There are several ways to build blockchain network types. The types of Blockchain Networks are,
Public blockchains are permissionless blockchains. Anyone with an internet connection can participate in the data transaction by becoming a node in the network of this public blockchain. They can read, write, and audit the data. But it’s difficult for them to alter the transaction data. Each peer network has a copy of the ledger. The user has access to all records that can be historical or current records and can perform mining operations. The source code is open. No one controls these blockchain nodes. Most cryptocurrencies run on this blockchain which is governed by rules and algorithms. It uses consensus algorithms to verify information authenticity.
Public Blockchain examples are Bitcoin and cryptocurrency.
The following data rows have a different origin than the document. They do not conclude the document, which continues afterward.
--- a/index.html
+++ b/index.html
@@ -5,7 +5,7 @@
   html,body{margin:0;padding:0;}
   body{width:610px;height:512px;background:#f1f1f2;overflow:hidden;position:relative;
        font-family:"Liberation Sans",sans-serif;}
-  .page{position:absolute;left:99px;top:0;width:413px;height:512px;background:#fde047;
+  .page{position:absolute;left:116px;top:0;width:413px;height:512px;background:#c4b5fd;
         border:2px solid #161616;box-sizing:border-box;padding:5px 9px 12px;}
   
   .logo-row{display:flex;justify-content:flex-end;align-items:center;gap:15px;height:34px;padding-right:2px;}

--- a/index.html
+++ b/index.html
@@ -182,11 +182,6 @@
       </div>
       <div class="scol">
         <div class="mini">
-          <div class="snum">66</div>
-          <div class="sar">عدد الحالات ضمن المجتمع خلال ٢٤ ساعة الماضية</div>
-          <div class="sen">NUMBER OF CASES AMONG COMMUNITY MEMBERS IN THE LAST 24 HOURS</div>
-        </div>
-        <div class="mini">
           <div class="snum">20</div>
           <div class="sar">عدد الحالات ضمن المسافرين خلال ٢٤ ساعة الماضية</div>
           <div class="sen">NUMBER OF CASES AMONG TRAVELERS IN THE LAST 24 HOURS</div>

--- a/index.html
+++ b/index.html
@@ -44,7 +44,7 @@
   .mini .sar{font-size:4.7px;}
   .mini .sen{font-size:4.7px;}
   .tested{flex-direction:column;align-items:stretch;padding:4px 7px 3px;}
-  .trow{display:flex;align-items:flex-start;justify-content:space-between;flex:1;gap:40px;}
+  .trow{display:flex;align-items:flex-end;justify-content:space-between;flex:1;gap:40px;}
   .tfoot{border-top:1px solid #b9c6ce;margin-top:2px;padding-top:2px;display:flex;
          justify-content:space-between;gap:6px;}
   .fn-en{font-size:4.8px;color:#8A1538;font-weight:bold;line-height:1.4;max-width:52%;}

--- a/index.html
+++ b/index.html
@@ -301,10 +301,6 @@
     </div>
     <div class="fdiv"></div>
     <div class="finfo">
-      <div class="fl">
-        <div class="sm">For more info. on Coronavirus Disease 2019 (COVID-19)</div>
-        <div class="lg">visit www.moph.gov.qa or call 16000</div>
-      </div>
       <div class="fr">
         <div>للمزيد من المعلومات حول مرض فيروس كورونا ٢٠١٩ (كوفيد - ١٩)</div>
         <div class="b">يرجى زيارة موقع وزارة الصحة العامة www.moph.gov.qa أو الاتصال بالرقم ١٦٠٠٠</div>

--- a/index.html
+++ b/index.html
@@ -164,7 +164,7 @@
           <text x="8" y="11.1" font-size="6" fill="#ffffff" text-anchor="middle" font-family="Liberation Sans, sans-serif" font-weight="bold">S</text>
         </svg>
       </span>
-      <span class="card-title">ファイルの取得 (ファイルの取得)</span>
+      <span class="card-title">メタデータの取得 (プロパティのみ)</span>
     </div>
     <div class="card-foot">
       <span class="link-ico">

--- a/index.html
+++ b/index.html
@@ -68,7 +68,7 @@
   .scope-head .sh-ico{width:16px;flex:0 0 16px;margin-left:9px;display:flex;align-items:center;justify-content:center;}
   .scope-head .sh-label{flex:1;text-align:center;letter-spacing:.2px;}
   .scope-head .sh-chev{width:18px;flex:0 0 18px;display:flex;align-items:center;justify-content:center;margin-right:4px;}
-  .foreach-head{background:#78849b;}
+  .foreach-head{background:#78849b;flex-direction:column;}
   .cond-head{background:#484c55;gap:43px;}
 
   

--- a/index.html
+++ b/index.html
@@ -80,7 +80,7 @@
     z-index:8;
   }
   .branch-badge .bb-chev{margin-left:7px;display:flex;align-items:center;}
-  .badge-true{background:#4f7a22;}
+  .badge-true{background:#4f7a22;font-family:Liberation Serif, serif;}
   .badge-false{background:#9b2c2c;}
A single organization controls the private blockchain. It is also called managed blockchains. The authority determines who can participate and what rights they have in the network. Even though private blockchains have access restrictions, they are only partially decentralized. A private blockchain example is Ripple, a digital currency exchange network for businesses.
It is the combination of both private and public networks. Companies can set up permission-based systems alongside a public blockchain. In this way, they control access to specific data stored in the blockchain while keeping other data public. It uses smart contracts to allow public members to check if private transactions have been completed. Hybrid blockchains, for example, can allow the public to access digital currency but keep bank-owned currency private.
A group of organizations governs this blockchain network. Data access rights for selected organizations are determined by selected organizations that maintain the blockchain. Industries, in which many organizations have common goals and benefit from a shared responsibility, prefer consortium blockchain networks often.
The Global Shipping Business Network Consortium, for example, uses blockchain technology to digitize the shipping industry and improve collaboration among maritime operators. It is ideal for business when all participants need to be permission as well as have a shared responsibility for the blockchain.